The Making of 'Space Station'
3D generalist Dmitriy Ten shares how he made the awesome Space Station in 3ds Max
I'm happy to share with you the workflow of my latest work project – CGI Space Station. This image was done for Cream Studios. I worked on this project with a couple of very talented guys: Conor Gooner and Victor Maiorino Fernandes.
The brief was to make the photorealistic spaceship in a short amount of time. For me it was big challenge, because I haven't made a full CGI scene before, but I always had a dream to do it.
In this making of, I'll try to share with you all steps and show you the whole process from searching references to final touches.
Every job starts with references. The brief wasn't clear about how the spaceship should look, but we knew that the client didn't want a futuristic version.
After a discussion in the studio we chose the International Space Station as a main reference. We collected a huge amount of photos from ISS, but our main tool was the ISS virtual tour.
I can tell you, from experience and with confidence, that good references are 50% of a job well done. When you are starting any project, you should first understand how the objects you want to build work in real life. You don't need to be a specialist in that field, but you need to have at least some general ideas about them.
Main blockout setup and composition
After I gathered references I started to setup a main blockout and composition based on the brief, using 3ds Max. At this stage I experimented with a few different cameras, lenses, and placements. The final lens is extremely wide - 20mm. I also worked on the main shape of the space station. I used square output size to fit all crops and formats.
Modeling & Texturing
While I worked on composition, the other guys started on modeling. The first time we looked at ISS we were scared; there are so many details for modeling. After the initial fear, we then we started to divide big pieces into smaller and smaller chunks until they turned into basic shapes. We divided whole station into sections and each of us prepared blocks ready to render.
In the middle of the modeling process I started to combine all the stuff that was ready into one big piece; I started to design our space station. Every time I would go back and check the reference photos from ISS to be sure that I was on the right path.
Every time I start to light a scene, I think how I would do that in real life. And if this setup doesn't work for some reason, I start to "cheat" it by using options like include or exclude objects, reflections, etc. You can't see this kind of "cheating" in real life, BUT sometimes you have to use it. I'm not telling you that it's right or wrong, whatever works for you is always best. Lighting is one of the most important part of your image and I think if you want make your renders photorealistic you need to learn how light work in real life, learn rules of lighting and after that you can break it.
I used V-Ray for 3ds Max to work on the lighting in this. There is a VraySun, which shines through the cupola in the left part of station and a few VrayLights for the interior.

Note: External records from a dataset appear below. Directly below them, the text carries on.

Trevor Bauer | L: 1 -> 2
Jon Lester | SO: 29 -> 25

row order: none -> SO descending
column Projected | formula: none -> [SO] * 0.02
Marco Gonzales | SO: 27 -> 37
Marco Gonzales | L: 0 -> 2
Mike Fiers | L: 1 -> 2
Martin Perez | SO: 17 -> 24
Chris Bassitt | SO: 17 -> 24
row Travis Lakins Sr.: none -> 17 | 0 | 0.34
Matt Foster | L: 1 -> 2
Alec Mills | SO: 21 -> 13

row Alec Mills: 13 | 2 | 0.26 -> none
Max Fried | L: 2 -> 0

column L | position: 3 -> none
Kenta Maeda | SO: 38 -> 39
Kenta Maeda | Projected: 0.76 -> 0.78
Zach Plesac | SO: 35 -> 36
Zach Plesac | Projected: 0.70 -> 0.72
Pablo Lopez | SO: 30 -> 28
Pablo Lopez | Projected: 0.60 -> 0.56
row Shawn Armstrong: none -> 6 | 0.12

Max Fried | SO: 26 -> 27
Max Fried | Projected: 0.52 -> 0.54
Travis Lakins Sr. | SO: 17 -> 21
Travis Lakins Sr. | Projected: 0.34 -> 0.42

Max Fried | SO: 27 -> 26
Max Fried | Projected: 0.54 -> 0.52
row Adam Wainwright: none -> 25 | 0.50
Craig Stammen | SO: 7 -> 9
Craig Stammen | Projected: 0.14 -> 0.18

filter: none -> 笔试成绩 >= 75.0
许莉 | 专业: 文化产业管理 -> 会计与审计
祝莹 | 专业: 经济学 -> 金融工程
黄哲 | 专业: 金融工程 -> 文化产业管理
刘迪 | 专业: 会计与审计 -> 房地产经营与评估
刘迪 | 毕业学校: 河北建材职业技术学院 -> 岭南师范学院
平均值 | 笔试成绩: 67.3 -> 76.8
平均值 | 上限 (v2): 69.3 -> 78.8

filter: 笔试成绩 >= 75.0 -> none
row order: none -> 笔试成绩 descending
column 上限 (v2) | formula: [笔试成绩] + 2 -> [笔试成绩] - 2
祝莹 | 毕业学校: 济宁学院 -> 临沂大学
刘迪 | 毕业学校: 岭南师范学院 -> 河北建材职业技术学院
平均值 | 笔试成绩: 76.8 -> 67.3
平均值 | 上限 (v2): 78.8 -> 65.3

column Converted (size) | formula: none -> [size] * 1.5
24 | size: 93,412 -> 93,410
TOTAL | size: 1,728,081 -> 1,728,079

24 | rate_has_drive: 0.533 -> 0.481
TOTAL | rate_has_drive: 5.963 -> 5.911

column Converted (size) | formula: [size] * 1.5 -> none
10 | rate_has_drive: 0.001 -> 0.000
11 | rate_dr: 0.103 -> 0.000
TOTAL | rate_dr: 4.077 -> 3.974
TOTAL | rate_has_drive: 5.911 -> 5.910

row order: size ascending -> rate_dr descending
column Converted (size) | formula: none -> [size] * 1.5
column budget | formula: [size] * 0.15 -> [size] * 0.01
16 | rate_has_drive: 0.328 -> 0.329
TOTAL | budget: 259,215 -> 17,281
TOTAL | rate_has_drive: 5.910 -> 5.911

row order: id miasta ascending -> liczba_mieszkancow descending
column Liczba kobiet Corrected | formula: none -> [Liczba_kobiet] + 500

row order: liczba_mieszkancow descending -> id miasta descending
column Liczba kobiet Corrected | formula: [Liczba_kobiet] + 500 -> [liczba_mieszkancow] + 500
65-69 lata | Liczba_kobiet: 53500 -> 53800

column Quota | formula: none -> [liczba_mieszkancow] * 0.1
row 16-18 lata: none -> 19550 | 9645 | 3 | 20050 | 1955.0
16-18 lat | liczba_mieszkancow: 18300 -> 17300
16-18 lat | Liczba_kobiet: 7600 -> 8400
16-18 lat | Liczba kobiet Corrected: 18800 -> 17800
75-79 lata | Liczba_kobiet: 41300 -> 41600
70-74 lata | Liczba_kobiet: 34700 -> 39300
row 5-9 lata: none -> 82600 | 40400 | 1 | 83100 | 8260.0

First of all I put my lamp models into scene, with a few spherical VrayLights in the middle of the station for the fill light and rendered it. I didn't want get an effect of a clinical looking hospital, where all the lights are on. So I turned off a few lamps and rendered again. After that I created few more spherical VrayLights and put them near the lamps.
Rendering and render passes
After putting the final scene together, there were about 100 million polygons. Optimizing this kind of scene takes a few days, which I didn't have. Also I rendered an additional pass for the right hand side. The final resolution is 11000x8000px.
By the way, when I need to render additional space without changing perspective or camera angle I use settings in VrayPhysicalCamera such as zoom, horizontal and vertical shift. With zoom you can easily have additional space for the whole image and with shifts - just for the side which you need.
I'm always use my personal set of passes when rendering which I can use to add some details or compose them into final image.
I was very happy with the final render, but there is always a way to improve your image. So I started compositing in Photoshop. From all the passes I used VrayLighting, VrayRawLighting, VrayRawRefraction, VrayReflection, and VraySpecular. The first two I used in Soft Light mode with 20-30% of opacity; it gives very accurate contrast. Other passes I used in Screen mode with a black mask as default. Then with a very soft brush and opacity at 30%, I painted with white color on places where I want to increase reflection or specular effects.
Post-production and final touches
There is no big retouching work in this project. I just stamped small stuff like little holes in the cloth, few scratches, etc. Also I changed some of the stars and the Earth, added screens to the laptops and that's pretty much all I did for retouching.
For the color correction I used few layers as Curves, Hue/Saturation, Color Balance and Selective Color. First of all I turn the image into black and white with Hue/Saturation layer on top and working with values. This is useful to see how your values are working.
When I'm happy with the values I turn off the Hue/Saturation layer and start working again with colors. Adding some color tones into shadows, midtones and highlights to make it more cinematic look.
Final touches: blurring a little bit based on ZDepth pass, adding chromatic aberration and graining, again to simulate cinematic feel.
Being self-taught, it was big challenge for me to grow as an artist.
After few years of hard working I can tell you with confidence that for each 3D Artist the most important thing is learning. Try to learn world around you, learn how objects are interacting with each other, etc. It's very important if you want to make your renders believable.
I hope this making of was interesting and helpful for you.